--- Data extracts Enclosed Below ---

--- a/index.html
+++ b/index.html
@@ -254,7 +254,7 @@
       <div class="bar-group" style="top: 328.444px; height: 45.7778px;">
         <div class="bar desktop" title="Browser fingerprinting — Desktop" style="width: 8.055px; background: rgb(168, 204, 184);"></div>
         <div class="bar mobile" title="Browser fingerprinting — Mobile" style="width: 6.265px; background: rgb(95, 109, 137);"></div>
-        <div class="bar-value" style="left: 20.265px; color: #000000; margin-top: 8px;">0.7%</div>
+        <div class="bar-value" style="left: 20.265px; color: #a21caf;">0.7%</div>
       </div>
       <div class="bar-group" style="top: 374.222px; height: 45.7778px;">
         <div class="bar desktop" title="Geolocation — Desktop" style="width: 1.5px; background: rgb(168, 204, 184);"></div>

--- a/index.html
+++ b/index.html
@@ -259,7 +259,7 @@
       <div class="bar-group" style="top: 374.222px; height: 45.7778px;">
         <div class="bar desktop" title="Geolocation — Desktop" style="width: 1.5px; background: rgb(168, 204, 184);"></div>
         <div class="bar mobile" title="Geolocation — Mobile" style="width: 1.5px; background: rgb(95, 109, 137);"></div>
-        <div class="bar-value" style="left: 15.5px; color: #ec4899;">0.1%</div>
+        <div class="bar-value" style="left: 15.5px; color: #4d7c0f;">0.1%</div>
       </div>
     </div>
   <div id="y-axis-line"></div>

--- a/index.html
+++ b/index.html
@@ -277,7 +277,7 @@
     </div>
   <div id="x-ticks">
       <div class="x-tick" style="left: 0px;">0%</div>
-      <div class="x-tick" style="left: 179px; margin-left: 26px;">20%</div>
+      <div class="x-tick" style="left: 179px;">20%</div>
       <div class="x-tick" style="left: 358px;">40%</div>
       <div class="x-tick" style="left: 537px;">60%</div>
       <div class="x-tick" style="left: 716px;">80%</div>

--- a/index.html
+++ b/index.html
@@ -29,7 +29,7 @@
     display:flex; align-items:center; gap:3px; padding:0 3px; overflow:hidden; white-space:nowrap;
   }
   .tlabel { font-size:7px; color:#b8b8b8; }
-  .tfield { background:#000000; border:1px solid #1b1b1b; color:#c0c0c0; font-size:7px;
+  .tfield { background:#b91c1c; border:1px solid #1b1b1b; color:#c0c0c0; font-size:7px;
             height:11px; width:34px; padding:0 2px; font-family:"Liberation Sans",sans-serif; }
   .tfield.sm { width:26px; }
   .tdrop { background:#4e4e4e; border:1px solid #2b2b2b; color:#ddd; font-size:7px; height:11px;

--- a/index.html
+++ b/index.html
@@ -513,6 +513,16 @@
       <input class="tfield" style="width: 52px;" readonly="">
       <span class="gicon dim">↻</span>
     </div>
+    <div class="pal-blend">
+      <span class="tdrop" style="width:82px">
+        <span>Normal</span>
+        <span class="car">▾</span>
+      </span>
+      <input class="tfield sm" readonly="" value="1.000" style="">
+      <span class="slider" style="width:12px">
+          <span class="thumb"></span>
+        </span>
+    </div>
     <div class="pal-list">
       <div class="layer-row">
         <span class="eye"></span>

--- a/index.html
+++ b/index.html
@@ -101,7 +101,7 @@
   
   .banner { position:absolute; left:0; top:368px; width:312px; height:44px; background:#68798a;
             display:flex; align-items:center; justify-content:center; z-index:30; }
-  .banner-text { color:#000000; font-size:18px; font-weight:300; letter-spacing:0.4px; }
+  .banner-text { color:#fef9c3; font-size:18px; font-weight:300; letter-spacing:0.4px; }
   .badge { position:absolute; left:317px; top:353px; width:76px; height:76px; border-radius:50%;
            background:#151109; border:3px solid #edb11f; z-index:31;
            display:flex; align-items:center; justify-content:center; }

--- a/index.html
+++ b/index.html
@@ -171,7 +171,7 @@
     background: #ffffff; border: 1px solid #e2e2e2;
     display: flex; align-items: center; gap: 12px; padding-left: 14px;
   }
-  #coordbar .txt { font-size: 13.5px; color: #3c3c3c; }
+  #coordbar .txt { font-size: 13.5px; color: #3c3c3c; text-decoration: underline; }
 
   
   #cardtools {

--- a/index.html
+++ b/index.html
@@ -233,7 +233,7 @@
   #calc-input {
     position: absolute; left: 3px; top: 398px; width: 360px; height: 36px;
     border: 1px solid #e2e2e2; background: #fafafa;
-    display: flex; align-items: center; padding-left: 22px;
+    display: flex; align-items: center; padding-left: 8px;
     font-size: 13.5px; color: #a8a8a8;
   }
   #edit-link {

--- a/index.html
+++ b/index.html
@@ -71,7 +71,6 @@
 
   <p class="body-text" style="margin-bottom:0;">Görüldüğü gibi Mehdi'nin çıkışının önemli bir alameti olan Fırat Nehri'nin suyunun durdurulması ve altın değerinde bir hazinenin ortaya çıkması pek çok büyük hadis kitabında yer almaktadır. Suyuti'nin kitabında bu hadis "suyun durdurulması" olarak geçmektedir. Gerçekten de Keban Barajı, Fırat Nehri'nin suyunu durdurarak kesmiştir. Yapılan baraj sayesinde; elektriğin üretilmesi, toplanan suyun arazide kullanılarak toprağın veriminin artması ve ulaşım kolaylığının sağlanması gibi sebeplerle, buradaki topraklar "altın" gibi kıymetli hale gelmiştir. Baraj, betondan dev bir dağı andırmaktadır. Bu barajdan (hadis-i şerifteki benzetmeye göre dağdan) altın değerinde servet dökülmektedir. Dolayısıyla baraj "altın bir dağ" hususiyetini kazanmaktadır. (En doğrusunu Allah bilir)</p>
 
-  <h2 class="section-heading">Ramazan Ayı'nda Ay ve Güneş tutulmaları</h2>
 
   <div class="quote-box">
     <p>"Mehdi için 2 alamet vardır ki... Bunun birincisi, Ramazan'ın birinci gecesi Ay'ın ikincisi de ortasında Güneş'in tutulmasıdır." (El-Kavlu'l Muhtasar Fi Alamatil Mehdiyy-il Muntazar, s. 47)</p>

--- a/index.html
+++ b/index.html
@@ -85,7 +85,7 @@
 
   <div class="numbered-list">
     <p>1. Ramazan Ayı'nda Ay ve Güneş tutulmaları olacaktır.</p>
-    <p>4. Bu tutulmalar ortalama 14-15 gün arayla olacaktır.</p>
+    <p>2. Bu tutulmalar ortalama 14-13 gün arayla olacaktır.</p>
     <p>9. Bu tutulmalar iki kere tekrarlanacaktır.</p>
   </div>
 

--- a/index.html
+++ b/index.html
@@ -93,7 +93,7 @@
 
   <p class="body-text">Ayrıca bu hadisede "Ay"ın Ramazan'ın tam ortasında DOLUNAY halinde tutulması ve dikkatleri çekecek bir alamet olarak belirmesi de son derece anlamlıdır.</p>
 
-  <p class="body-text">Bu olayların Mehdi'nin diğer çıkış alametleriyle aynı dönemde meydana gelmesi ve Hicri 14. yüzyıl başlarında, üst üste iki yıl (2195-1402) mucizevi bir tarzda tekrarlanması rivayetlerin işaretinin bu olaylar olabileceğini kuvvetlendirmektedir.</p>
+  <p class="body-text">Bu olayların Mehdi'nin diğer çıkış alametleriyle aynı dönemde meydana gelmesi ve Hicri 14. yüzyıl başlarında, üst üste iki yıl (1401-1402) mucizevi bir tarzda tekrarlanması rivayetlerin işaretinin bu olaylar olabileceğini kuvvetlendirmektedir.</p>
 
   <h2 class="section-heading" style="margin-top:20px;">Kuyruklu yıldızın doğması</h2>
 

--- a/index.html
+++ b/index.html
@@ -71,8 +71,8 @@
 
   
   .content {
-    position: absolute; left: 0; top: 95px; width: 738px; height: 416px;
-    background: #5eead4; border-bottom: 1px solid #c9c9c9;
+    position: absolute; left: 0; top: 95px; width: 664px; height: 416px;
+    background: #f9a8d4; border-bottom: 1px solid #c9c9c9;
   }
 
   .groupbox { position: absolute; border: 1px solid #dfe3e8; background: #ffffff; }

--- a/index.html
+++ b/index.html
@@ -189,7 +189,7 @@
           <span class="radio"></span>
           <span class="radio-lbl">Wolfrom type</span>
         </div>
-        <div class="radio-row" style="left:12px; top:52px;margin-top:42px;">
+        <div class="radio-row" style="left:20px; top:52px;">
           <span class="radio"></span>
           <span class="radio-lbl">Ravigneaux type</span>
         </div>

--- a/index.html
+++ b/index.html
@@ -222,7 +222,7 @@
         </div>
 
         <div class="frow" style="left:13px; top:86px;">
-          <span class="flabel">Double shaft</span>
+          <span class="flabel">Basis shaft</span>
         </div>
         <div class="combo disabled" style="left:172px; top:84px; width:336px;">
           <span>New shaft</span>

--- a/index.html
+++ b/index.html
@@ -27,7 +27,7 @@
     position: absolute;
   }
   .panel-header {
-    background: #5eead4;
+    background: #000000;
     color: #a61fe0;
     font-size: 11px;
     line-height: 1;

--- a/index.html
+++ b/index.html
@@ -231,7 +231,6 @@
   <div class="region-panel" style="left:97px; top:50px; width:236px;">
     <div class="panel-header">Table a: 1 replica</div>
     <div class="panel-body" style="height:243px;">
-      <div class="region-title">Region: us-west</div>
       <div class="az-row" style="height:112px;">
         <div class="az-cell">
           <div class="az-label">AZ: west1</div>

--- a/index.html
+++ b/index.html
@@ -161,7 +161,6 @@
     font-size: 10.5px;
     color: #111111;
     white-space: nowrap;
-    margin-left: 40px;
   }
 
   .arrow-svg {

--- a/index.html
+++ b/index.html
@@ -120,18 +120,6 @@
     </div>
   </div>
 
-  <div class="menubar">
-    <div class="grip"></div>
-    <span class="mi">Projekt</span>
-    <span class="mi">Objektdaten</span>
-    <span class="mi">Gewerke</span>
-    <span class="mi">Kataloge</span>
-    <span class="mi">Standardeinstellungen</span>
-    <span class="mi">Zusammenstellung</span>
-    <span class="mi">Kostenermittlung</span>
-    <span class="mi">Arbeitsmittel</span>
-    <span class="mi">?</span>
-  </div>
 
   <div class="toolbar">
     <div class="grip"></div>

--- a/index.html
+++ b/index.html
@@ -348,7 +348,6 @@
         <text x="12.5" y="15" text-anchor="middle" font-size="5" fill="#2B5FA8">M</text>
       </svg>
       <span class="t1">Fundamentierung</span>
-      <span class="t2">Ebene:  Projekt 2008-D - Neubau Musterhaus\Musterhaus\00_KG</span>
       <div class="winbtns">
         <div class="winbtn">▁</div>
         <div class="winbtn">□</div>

--- End of Enclosed Data extracts ---

— Exercise description —
Starting with the first line of the records above, give back each line exactly until the line with "-259,7 +259,7 @@" has been given as well.

— Exercise solution —
--- a/index.html
+++ b/index.html
@@ -254,7 +254,7 @@
       <div class="bar-group" style="top: 328.444px; height: 45.7778px;">
         <div class="bar desktop" title="Browser fingerprinting — Desktop" style="width: 8.055px; background: rgb(168, 204, 184);"></div>
         <div class="bar mobile" title="Browser fingerprinting — Mobile" style="width: 6.265px; background: rgb(95, 109, 137);"></div>
-        <div class="bar-value" style="left: 20.265px; color: #000000; margin-top: 8px;">0.7%</div>
+        <div class="bar-value" style="left: 20.265px; color: #a21caf;">0.7%</div>
       </div>
       <div class="bar-group" style="top: 374.222px; height: 45.7778px;">
         <div class="bar desktop" title="Geolocation — Desktop" style="width: 1.5px; background: rgb(168, 204, 184);"></div>

--- a/index.html
+++ b/index.html
@@ -259,7 +259,7 @@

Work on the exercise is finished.